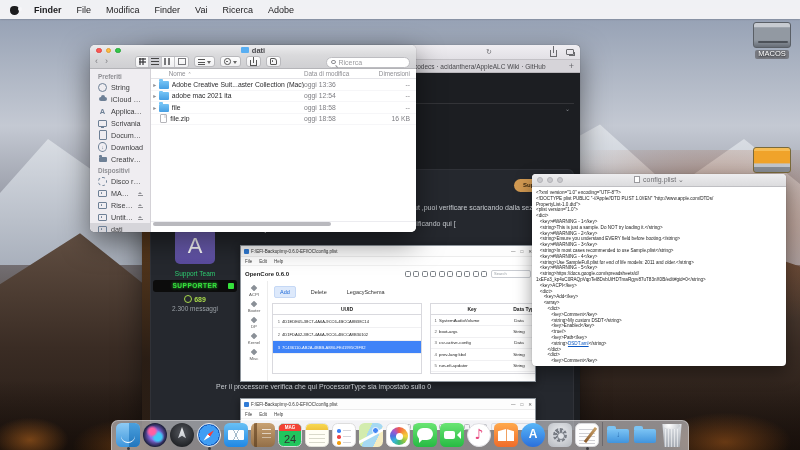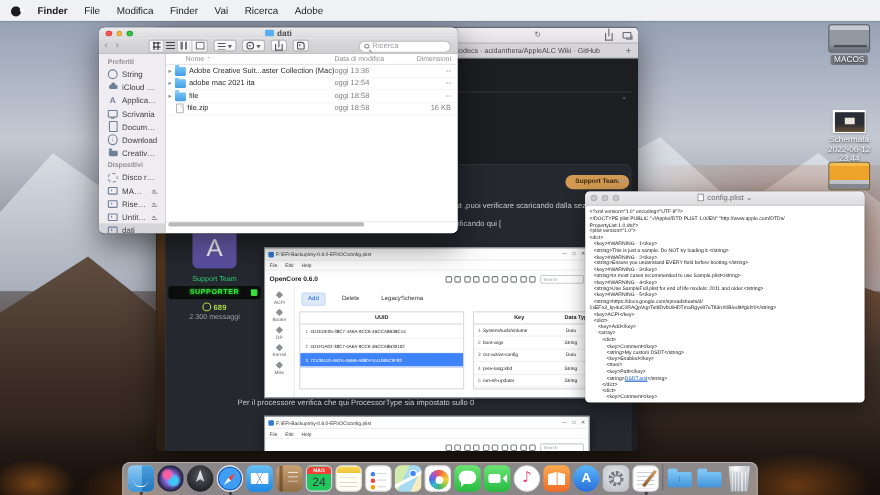--- a/index.html
+++ b/index.html
@@ -42,21 +42,21 @@
   .drive.int::after{content:"";position:absolute;left:4px;bottom:4px;width:30px;height:2px;background:#4c5158;border-radius:1px;}
   .drive.ext{background:linear-gradient(180deg,#f6bd55 0 12%,#f0a32a 13% 64%,#c2c6cc 65% 80%,#888d95 81%);border:.5px solid #7a6a3a;}
   .dlabel{margin-top:2px;font-size:7.5px;line-height:8.5px;color:#fff;text-align:center;text-shadow:0 1px 2px rgba(0,0,0,.85);max-width:48px;}
   .dlabel.sel{background:rgba(110,112,118,.85);border-radius:2px;padding:0 3px;}
   .shot{width:30px;height:21px;background:#fff;padding:1.5px;box-shadow:0 1px 2px rgba(0,0,0,.5);}
   .shot-inner{width:100%;height:100%;background:linear-gradient(180deg,#2a2d33 60%,#6b5138 100%);position:relative;}
   .shot-inner::after{content:"";position:absolute;left:9px;top:5px;width:9px;height:6px;background:#e8e4da;}
 
   
   .win{position:absolute;border-radius:4px;}
-  .shadow-big{box-shadow:0 10px 28px rgba(0,0,0,.5),0 0 1px rgba(0,0,0,.4);}
+  .shadow-big{box-shadow:0 10px 28px rgba(0,0,0,.5),0 0 1px rgba(0,0,0,.4);margin-top:20px;}
   .shadow-mid{box-shadow:0 6px 18px rgba(0,0,0,.4),0 0 1px rgba(0,0,0,.4);}
 
   
   .safari{left:142px;top:25px;width:438px;height:385px;z-index:10;background:#1c1e22;overflow:hidden;}
   .sf-toolbar{height:15px;background:linear-gradient(180deg,#f0eef2,#e2e0e5);border-bottom:1px solid #c3c1c6;position:relative;}
   .sf-reload{position:absolute;left:344px;top:3px;font-size:7px;color:#6a6a6e;}
   .sf-right{position:absolute;right:6px;top:3px;display:flex;gap:9px;}
   .sf-share{width:7px;height:7px;border:1px solid #6a6a6e;border-top:none;position:relative;margin-top:2px;}
   .sf-share::after{content:"";position:absolute;left:2.4px;top:-4px;width:1px;height:7px;background:#6a6a6e;}
   .sf-tabs-ic{width:8px;height:6px;border:1px solid #6a6a6e;border-radius:1px;box-shadow:2px 2px 0 -1px #6a6a6e;margin-top:1px;}
@@ -275,26 +275,20 @@
   <div class="wall"></div>
   <div class="m-snow"></div>
   <div class="m-rock"></div>
   <div class="m-red"></div>
   <div class="m-fol"></div>
 
   <div class="dico" style="left:749px;top:22px;">
     <div class="drive int"></div>
     <div class="dlabel sel">MACOS</div>
   </div>
-  <div class="dico" style="left:749px;top:100px;">
-    <div class="shot">
-        <div class="shot-inner"></div>
-      </div>
-    <div class="dlabel">Schermata 2022-06-12 23.44</div>
-  </div>
   <div class="dico" style="left:749px;top:147px;">
     <div class="drive ext"></div>
   </div>
 
   <div class="win safari shadow-big">
     <div class="sf-toolbar">
       <span class="sf-reload">↻</span>
       <div class="sf-right">
         <span class="sf-share"></span>
         <span class="sf-tabs-ic"></span>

*Problem requirements*
Copy each line of the records precisely and drop any images they hold.

*Solution*
--- a/index.html
+++ b/index.html
@@ -42,21 +42,21 @@
   .drive.int::after{content:"";position:absolute;left:4px;bottom:4px;width:30px;height:2px;background:#4c5158;border-radius:1px;}
   .drive.ext{background:linear-gradient(180deg,#f6bd55 0 12%,#f0a32a 13% 64%,#c2c6cc 65% 80%,#888d95 81%);border:.5px solid #7a6a3a;}
   .dlabel{margin-top:2px;font-size:7.5px;line-height:8.5px;color:#fff;text-align:center;text-shadow:0 1px 2px rgba(0,0,0,.85);max-width:48px;}
   .dlabel.sel{background:rgba(110,112,118,.85);border-radius:2px;padding:0 3px;}
   .shot{width:30px;height:21px;background:#fff;padding:1.5px;box-shadow:0 1px 2px rgba(0,0,0,.5);}
   .shot-inner{width:100%;height:100%;background:linear-gradient(180deg,#2a2d33 60%,#6b5138 100%);position:relative;}
   .shot-inner::after{content:"";position:absolute;left:9px;top:5px;width:9px;height:6px;background:#e8e4da;}
 
   
   .win{position:absolute;border-radius:4px;}
-  .shadow-big{box-shadow:0 10px 28px rgba(0,0,0,.5),0 0 1px rgba(0,0,0,.4);}
+  .shadow-big{box-shadow:0 10px 28px rgba(0,0,0,.5),0 0 1px rgba(0,0,0,.4);margin-top:20px;}
   .shadow-mid{box-shadow:0 6px 18px rgba(0,0,0,.4),0 0 1px rgba(0,0,0,.4);}
 
   
   .safari{left:142px;top:25px;width:438px;height:385px;z-index:10;background:#1c1e22;overflow:hidden;}
   .sf-toolbar{height:15px;background:linear-gradient(180deg,#f0eef2,#e2e0e5);border-bottom:1px solid #c3c1c6;position:relative;}
   .sf-reload{position:absolute;left:344px;top:3px;font-size:7px;color:#6a6a6e;}
   .sf-right{position:absolute;right:6px;top:3px;display:flex;gap:9px;}
   .sf-share{width:7px;height:7px;border:1px solid #6a6a6e;border-top:none;position:relative;margin-top:2px;}
   .sf-share::after{content:"";position:absolute;left:2.4px;top:-4px;width:1px;height:7px;background:#6a6a6e;}
   .sf-tabs-ic{width:8px;height:6px;border:1px solid #6a6a6e;border-radius:1px;box-shadow:2px 2px 0 -1px #6a6a6e;margin-top:1px;}
@@ -275,26 +275,20 @@
   <div class="wall"></div>
   <div class="m-snow"></div>
   <div class="m-rock"></div>
   <div class="m-red"></div>
   <div class="m-fol"></div>
 
   <div class="dico" style="left:749px;top:22px;">
     <div class="drive int"></div>
     <div class="dlabel sel">MACOS</div>
   </div>
-  <div class="dico" style="left:749px;top:100px;">
-    <div class="shot">
-        <div class="shot-inner"></div>
-      </div>
-    <div class="dlabel">Schermata 2022-06-12 23.44</div>
-  </div>
   <div class="dico" style="left:749px;top:147px;">
     <div class="drive ext"></div>
   </div>
 
   <div class="win safari shadow-big">
     <div class="sf-toolbar">
       <span class="sf-reload">↻</span>
       <div class="sf-right">
         <span class="sf-share"></span>
         <span class="sf-tabs-ic"></span>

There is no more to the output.